バンコク、マニラと経由して、克之さんが待つ成田空港へ。
「到着ロビーに着くと、花束をもって待ってくれている彼が。夢にまで見たやさしい笑顔でした」
’83年3月24日、婚姻届を提出。
「結婚まで彼は私の純潔を守ってくれました。『家族を捨ててまで日本に来てくれた。君の涙は僕の涙。親より君が大事だ』と」
あどけない新婚生活が始まった。
「『かつゆき』は発音しにくいので『かつおさん』と呼んでいました。主人は『それ、魚の名前なんだけどね』と笑っていました」
日本での生活は母国とはまるで違った。夜中に暴走族が乗り回すバイクのエンジン音を聞いたときは「戦闘が始まった!」と反射的に飛び起きたことも。
「アフガニスタンで夜に爆音が鳴るのは政府とムジャヒディン(聖戦士)との戦闘でしたから」
成績優秀だが、お嬢さま育ち。家事・炊事はからっきしだった。
「アフガニスタンでも料理は女性がするものでした。でも私は一切したことがなく、いつも焦がしてばかりでした」
初めて作るみそ汁にワカメを長いまま切らずに入れてしまっても、克之さんは目を細めて労わってくれる。
「ご近所で料理のやり方を聞いて回っていると、『セデカ、苦労して料理することはないよ』と。『手が荒れるから、お皿を洗ってはダメ』と言って、主人が皿洗いをしてくれたのです」
’84年10月に長女を出産。専業主婦として家事と育児をし、日本語学校にも通った。しかし、そんな幸せな時間は無情にも急に断ち切られた。
「長女が生後5カ月のとき、彼は白血病と診断されていたのです。でも私には一切教えてくれず『貧血気味なんだ』と。私を心配させたくなかったのでしょう」
貧血対策にレバーや干しブドウなどを食材にしたが、病魔は着々と克之さんをむしばんでいく。

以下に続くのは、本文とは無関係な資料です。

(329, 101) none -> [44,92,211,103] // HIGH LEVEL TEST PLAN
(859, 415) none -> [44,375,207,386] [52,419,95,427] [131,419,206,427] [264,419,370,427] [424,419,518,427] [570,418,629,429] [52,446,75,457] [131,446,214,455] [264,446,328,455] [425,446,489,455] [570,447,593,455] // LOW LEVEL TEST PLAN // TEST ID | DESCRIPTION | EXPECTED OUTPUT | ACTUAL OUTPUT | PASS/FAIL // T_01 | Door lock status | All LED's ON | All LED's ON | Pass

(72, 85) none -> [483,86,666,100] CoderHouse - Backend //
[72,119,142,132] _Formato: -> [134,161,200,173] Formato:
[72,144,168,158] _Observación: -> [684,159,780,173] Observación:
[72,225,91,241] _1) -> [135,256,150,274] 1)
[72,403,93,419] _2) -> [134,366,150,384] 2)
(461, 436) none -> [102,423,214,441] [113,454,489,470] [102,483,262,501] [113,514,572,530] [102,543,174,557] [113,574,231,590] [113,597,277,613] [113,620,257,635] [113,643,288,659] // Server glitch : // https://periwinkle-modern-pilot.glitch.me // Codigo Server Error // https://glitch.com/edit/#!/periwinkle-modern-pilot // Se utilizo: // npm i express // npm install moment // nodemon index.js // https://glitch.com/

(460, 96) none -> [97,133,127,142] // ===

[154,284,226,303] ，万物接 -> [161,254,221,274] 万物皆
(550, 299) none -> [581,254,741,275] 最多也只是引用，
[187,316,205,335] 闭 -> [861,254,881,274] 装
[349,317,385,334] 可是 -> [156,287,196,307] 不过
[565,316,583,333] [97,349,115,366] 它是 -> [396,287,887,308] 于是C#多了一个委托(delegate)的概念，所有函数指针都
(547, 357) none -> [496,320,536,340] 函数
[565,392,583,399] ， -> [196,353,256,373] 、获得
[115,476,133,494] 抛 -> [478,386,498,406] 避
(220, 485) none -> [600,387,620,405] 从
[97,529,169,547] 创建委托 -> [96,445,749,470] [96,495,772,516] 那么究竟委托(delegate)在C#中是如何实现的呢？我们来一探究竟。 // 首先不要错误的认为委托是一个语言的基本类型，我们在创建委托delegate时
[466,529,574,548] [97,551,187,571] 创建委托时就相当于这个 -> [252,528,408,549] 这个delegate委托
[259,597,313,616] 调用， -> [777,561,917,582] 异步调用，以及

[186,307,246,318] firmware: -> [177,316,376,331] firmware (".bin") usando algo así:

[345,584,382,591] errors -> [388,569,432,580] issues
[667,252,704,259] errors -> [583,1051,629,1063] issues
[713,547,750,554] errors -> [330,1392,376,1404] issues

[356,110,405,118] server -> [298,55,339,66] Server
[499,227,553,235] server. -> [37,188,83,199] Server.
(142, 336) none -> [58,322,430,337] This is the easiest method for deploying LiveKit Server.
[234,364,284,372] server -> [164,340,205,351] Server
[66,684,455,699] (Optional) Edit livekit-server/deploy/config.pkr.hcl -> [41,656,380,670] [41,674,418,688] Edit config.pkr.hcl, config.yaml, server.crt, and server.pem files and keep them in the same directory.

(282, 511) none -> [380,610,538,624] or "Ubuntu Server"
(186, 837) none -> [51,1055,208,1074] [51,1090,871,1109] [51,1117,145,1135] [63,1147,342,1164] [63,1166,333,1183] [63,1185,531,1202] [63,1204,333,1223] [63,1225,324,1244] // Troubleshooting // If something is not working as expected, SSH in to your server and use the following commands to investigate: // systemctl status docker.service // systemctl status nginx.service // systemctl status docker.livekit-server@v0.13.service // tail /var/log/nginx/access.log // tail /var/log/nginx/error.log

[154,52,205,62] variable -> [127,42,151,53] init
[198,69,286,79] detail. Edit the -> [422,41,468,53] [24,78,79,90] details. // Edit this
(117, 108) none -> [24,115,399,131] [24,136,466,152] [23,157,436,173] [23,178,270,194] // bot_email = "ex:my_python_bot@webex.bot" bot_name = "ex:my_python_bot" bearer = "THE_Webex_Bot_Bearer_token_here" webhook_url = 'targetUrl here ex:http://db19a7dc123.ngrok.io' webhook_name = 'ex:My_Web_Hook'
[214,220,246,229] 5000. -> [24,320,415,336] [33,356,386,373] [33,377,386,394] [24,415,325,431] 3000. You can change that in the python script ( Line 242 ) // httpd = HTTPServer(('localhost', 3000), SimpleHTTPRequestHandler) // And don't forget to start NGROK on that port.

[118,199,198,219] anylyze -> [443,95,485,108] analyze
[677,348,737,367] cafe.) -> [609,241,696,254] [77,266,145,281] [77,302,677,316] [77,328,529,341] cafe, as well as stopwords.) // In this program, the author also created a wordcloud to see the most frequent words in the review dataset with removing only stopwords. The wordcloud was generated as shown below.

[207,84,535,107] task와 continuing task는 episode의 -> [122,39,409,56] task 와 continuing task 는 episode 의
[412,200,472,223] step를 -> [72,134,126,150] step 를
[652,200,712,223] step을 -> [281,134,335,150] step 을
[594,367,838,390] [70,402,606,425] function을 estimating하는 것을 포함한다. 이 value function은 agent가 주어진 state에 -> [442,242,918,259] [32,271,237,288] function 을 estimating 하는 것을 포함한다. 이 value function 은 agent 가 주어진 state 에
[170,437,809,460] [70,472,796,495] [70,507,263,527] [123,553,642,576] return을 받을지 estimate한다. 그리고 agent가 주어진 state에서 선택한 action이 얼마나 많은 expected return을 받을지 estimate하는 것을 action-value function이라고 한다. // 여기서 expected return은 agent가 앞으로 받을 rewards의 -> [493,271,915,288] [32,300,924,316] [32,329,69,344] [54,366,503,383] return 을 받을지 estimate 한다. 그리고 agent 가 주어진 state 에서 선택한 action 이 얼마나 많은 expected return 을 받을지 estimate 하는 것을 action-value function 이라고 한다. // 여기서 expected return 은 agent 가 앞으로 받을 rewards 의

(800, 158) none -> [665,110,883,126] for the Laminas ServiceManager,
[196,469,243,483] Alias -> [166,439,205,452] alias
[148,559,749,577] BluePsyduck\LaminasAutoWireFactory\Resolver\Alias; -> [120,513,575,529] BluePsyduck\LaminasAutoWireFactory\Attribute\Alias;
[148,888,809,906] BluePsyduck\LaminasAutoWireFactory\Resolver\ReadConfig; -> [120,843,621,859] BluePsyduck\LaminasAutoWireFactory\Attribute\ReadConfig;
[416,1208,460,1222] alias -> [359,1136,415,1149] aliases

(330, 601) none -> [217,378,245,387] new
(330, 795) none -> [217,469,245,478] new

「亡くなる半年前、ハワイに旅行しました。私たちは結婚式を挙げていませんでしたので、“せめて写真だけでも”と、私は純白のウェディングドレス、彼はタキシードを着て撮影しました。
彼は手も足も、ものすごく痛かったはずです。旅行中、苦しそうな顔を頻繁に見せていたのを覚えています」
帰国後は即入院。「セデカ、ごめん」と謝る夫に「大丈夫、必ず元気になるから」と励まし続けた。
あるときには「僕が死んだら、どうする?」と問われ、こんなジョークで返してもいた。
「私、パーティやる。好きなものを好きなだけ食べる!」
微笑んでくれた克之さんだが、やがて寂しげな顔に戻って、こう言った。
「どうか再婚しないでほしい……。相手が日本人でも、アフガニスタン人でも……」
亡くなる1週間ほど前、4歳の娘にペンで書いたメッセージが、克之さんの最後の言葉になった。
《おかあさんを、こまらせないで。あいしてる》
’89年6月28日、夫・克之さんは33歳の短い生涯を閉じた。